Cathepsin G is expressed primarily in myeloid cells including neutrophils (34). It regulates inflammation via modification of chemokine, cytokines and cell surface receptors by proteolytic modification (35). In addition, it's able to alter the permeability of both epithelial and endothelial cells (36). Cathepsin G is able to promote migration of antigen presenting cells, neutrophils and monocytes via changing both chemokine ligand 5 and 15 into their more potent chemotactic forms (37); furthermore it cleaves chemokine ligand 23, resulting in a more potent form able to attract both monocytes and neutrophils in vitro and able to attract leukocytes in vivo (38). Moreover, it stimulates monocytes to release soluble CD23 (low-affinity receptor for IgE) fragments from CD23+ B cells, which produce oxidative burst and pro-inflammatory cytokines (39). These immune functions make Cathepsin G a good target for therapy against IR injury. Summarized functions of cathepsins are listed in Table I.

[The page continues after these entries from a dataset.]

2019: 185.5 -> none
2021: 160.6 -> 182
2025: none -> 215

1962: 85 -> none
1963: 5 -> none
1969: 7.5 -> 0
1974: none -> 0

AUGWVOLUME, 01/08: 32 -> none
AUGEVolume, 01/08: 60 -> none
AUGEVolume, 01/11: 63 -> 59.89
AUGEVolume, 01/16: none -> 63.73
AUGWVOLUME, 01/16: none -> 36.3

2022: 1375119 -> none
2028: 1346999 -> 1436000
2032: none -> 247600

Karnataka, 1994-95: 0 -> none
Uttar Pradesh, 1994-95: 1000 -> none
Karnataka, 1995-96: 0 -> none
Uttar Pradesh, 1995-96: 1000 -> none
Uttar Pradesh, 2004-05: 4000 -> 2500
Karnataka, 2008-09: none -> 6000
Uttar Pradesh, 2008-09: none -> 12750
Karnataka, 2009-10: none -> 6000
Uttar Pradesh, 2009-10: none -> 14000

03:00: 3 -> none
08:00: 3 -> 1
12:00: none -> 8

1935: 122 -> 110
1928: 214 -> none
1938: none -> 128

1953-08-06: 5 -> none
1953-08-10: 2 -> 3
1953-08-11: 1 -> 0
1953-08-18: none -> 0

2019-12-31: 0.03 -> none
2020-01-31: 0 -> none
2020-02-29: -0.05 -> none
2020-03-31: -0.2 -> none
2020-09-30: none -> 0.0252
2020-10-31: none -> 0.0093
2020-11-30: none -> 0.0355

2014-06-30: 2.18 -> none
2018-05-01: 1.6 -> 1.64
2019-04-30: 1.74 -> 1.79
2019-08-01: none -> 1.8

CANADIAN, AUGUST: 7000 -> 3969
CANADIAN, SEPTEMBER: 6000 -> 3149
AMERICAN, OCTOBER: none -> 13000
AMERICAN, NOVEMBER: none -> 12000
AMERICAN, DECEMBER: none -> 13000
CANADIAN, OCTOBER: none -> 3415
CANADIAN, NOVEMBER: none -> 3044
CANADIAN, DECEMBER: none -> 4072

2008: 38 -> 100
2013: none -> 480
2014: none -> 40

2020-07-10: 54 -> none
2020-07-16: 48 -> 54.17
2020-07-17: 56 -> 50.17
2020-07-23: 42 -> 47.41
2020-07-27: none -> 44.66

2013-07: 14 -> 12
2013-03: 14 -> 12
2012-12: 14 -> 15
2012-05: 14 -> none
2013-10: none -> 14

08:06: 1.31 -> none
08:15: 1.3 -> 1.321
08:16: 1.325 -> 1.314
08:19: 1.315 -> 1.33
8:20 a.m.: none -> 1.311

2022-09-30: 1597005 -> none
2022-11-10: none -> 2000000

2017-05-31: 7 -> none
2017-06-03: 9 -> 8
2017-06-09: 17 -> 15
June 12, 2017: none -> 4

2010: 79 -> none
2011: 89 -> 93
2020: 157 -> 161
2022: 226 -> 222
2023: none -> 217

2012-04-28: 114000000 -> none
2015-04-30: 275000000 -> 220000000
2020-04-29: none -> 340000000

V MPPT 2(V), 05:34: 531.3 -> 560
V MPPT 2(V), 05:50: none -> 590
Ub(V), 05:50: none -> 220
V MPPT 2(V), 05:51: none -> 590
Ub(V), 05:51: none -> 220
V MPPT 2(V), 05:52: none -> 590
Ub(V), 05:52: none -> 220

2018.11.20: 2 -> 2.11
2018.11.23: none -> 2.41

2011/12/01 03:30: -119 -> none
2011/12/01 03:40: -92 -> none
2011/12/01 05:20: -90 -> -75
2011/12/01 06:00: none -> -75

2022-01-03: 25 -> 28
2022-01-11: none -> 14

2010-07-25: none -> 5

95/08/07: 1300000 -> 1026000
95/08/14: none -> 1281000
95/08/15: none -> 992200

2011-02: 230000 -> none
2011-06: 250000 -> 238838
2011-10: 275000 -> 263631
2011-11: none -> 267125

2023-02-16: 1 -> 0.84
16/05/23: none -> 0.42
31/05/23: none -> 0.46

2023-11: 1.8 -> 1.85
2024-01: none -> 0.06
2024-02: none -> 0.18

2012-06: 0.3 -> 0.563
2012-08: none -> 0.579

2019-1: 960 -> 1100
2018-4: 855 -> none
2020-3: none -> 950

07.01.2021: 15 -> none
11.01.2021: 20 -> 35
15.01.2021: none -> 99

Roles for cathepsins in ischemia reperfusion (IR) injury
Cerebral ischemia reperfusion injury
The ischemic phase of a stroke not only can cause irreversible damage, but after treatment the reperfusion phase is capable of further enhancing neuronal cell death, brain edema even hemorrhage (40). Multiple studies have shown the role of cathepsins in brain IR, specifically their function in inducing neuronal cell death. Cathepsins B, L and D have been the major proteases studied after seeing major increases in their levels in the hippocampus after induction of experimental cerebral IR (41). Cathepsin B has been heavily implicated in a potential role to induce apoptosis via TNF-α and cytochrome c release (42,43). Several cathepsin inhibitors attenuate cerebral IR injury including E64d (aloxistatin, cathepsin B/L inhibitor), CA-074me (membrane permeable cathepsin B inhibitor), Ginkgolide-B (Ginkgo biloba derivative, showed reduced Cathepsin B/L activity), Cysteine Protease Inhibitor 1 (CP-1, cathepsin B and L inhibitor), Probenecid (gout medication, showed reduced cathepsin B activity), Sevoflurane (volatile anesthetic, showed reduced cathepsin B activity), Propofol (intravenous anesthetic, showed reduced cathepsin B/D activity) and Tomatidine (green tomato extract, enhanced cathepsin B/D activity) (5,41,44–49). Furthermore; the specific mechanism responsible for the release of cathepsins in the brain come from lysosomal membrane permeabilization or lysosomal membrane rupture (50). In terms of mechanisms of cathepsins in cerebral IR injury, there is evidence that Heat shock protein 70 (Hsp70) and Lysosome Associated Membrane Protein 1 and 2 (LAMP-1/2) are major players in maintaining lysosomal membrane stability; therefore, preventing major cathepsin leakage which can have the potential to attenuate cerebral IR injury in addition to other organ systems IR injuries (51–53).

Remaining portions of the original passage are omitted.